The PGA is a tax-exempt non-profit 501 (c) 6 – a professional business association –  that is set up and operates differently than most other professional non-profit business associations:

  • The PGA has 2 related tax-exempt related organizations: PGA Foundation, a 501 (c) 3; and PGA Financial Assistance Fund, Inc, also a 501 (c) 3.  Both operate out of the same office as the PGA in Palm Beach Gardens, Florida.
  • The PGA has 2 related organizations taxable as a partnership:  PGA SIF LP (for investments); and Valhalla Golf Club Limited, a golf club.  Both operate out of the same office as the PGA in Palm Beach Gardens, Florida.
  • The PGA has 10 related organizations taxable as a corporation or trust:  PGA Corporation, PGA Golf Development Inc, PGA Golf Enterprises Inc, PGA Golf Properties Inc, PGA Golf Partners Inc, PGA Management Services Inc, PGA Reserve Inc, PGA St Lucie Inc, PGA Tournament Corporation Inc, and PGA Valhalla Inc.
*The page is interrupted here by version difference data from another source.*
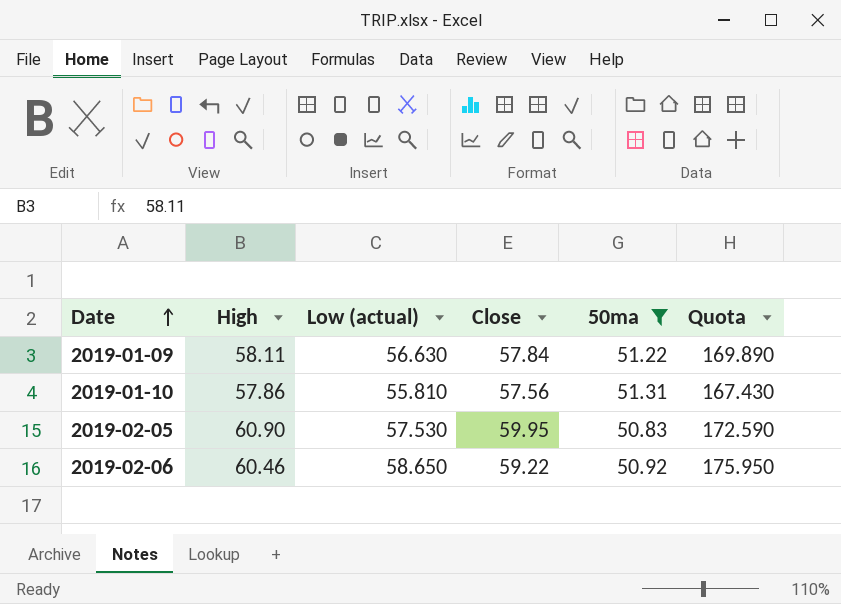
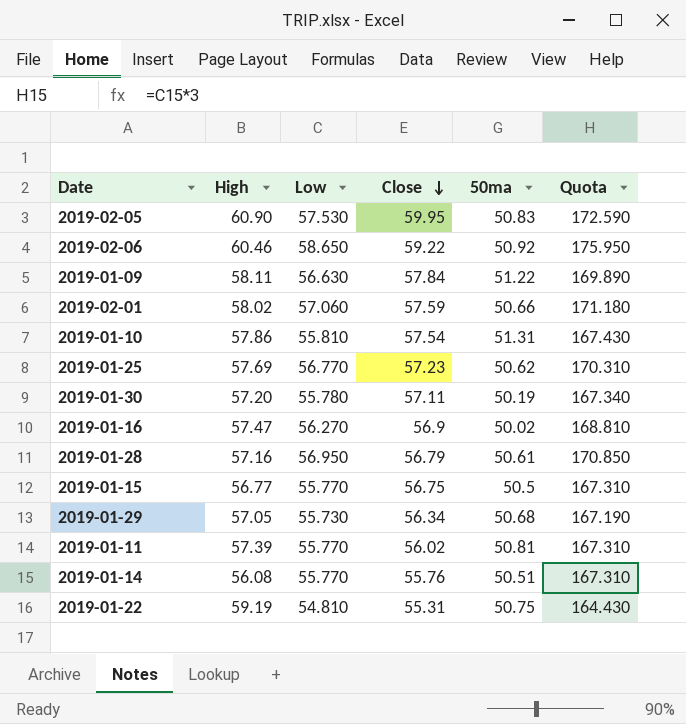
filter: 50ma >= 50.83 -> none
row order: Date ascending -> Close descending
column name: Low (actual) -> Low
2019-01-10 | Close: 57.56 -> 57.54

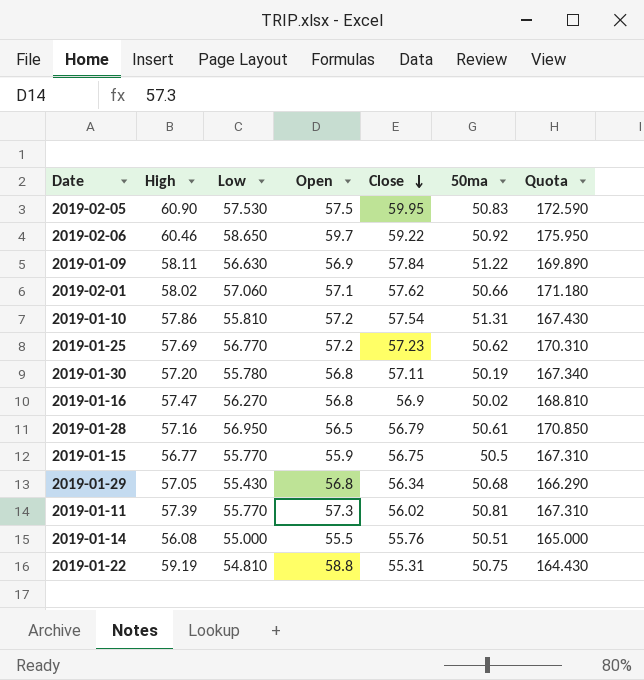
column Open | position: none -> 4
2019-02-01 | Close: 57.59 -> 57.62
2019-01-29 | Low: 55.730 -> 55.430
2019-01-29 | Quota: 167.190 -> 166.290
2019-01-14 | Low: 55.770 -> 55.000
2019-01-14 | Quota: 167.310 -> 165.000

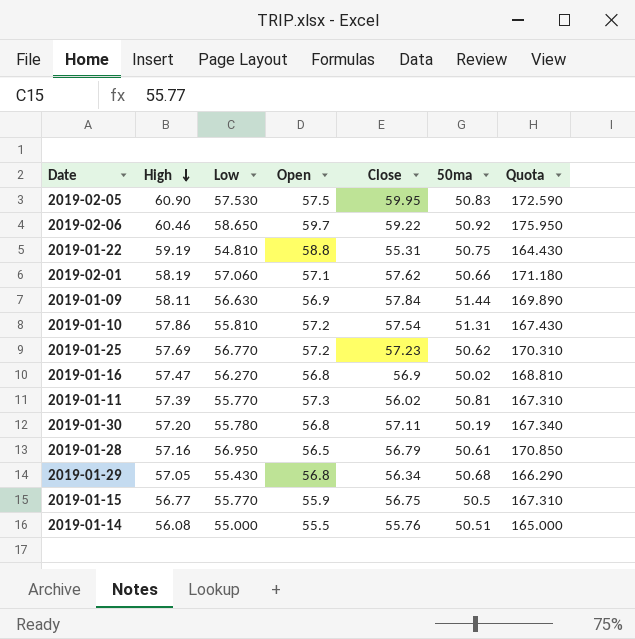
row order: Close descending -> High descending
2019-02-01 | High: 58.02 -> 58.19
2019-01-09 | 50ma: 51.22 -> 51.44

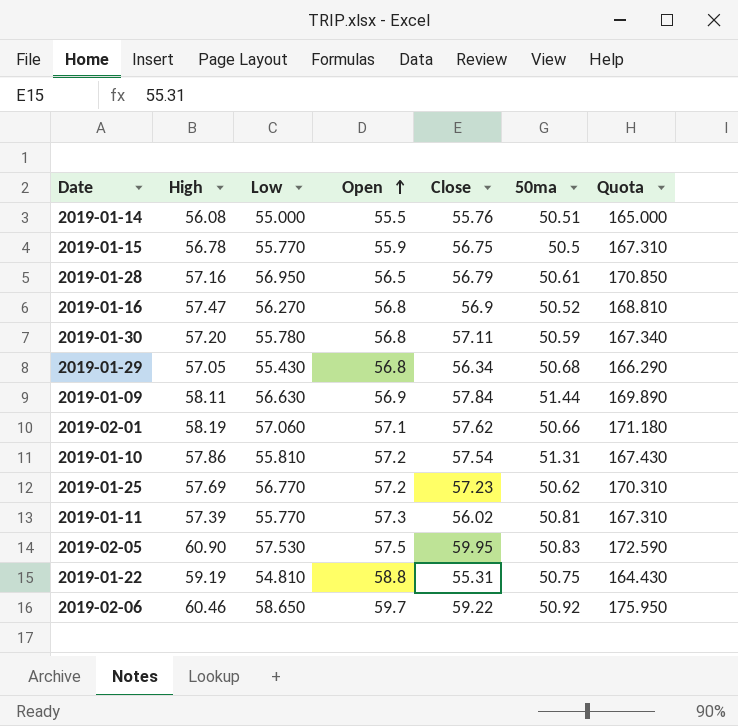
row order: High descending -> Open ascending
2019-01-15 | High: 56.77 -> 56.78
2019-01-16 | 50ma: 50.02 -> 50.52
2019-01-30 | 50ma: 50.19 -> 50.59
All operate out of the same office as the PGA in Palm Beach Gardens, Florida.
  • The PGA claims to have no employees yet the PGA reports paying for first class or charter travel, travel for companions, health or social club dues or initiation fees, personal services (maid, chauffeur, chef), gross up payments or the provision of tax indemnification.  The Form 990 reports that the PGA Corporation (listed above) is the direct employer for most of the related organizations and shares employees.
  • In the most general terms, the PGA is a non-profit that raises about $100 million annually and spends most of this revenue on management and other fees (television rights and tournament sponsors generally provide the purse winnings).  In other words, the PGA uses revenue to primarily pay related or affiliated organizations for management services.

In 2020, revenue totaled $94 million (compared to $128 million in 2019), most of which came from tournaments ($68 million), investments and gains ($15 million), education ($6 million), and membership dues and assessments ($3 million).

Expenses totaled $133 million in 2020  – meaning the PGA spent about $40 million more than they received – with expenses categorized as follows:

  • $66 million (70% of revenue):  Management Fees
  • $14 million (15% of revenue):  Other Professional Fees
  • $14 million (15% of revenue):  Internal Service Charge for Fees
  • $ 9 million (10% of revenue):  Travel and Conferences
  • $ 9 million (10% of revenue):  Advertising and Promotion
  • $ 8 million (8% of revenue):  Section Business Operations (no detail provided)
  • $ 5 million (5% of revenue):  Supplies and Office-Related Expenses
  • $ 2 million (2% of revenue):  Other Fees
  • $ 2 million (2% of revenue):  Tournament Prizes
  • $ 2 million (2% of revenue):  Other Expenses
  • $ 2 million (2% of revenue):  Grants

Using the above information, every $100 was spent as follows:

$100:  Revenue

-$ 70:  Management Fees

-$ 15:  Other Professional Fees

-$ 15:  Internal Service Charge for Fees

-$ 10:  Travel and Conferences

-$ 10:  Advertising and Promotion

-$  8:  Section Business Opertions

-$  5:  Supplies and Office-Related Expenses

-$  2:  Other Fees

-$  2:  Tournament Prizes

-$  2:  Other Expenses

-$  2:  Grants

-$141: Total Expenses

As illustrated above, the PGA spent $141 for every $100 of revenue received which appears to be due to the onset of the pandemic.  Because the PGA had $254 million in net assets, the organization could absorb the excess expenses over revenue.  However, the excess expenses coupled with unrealized losses on investments ($18 million) and a $5 million negative adjustment to net assets (described as “partnerships items”) resulted in net assets deteriorating to $193 million at year-end.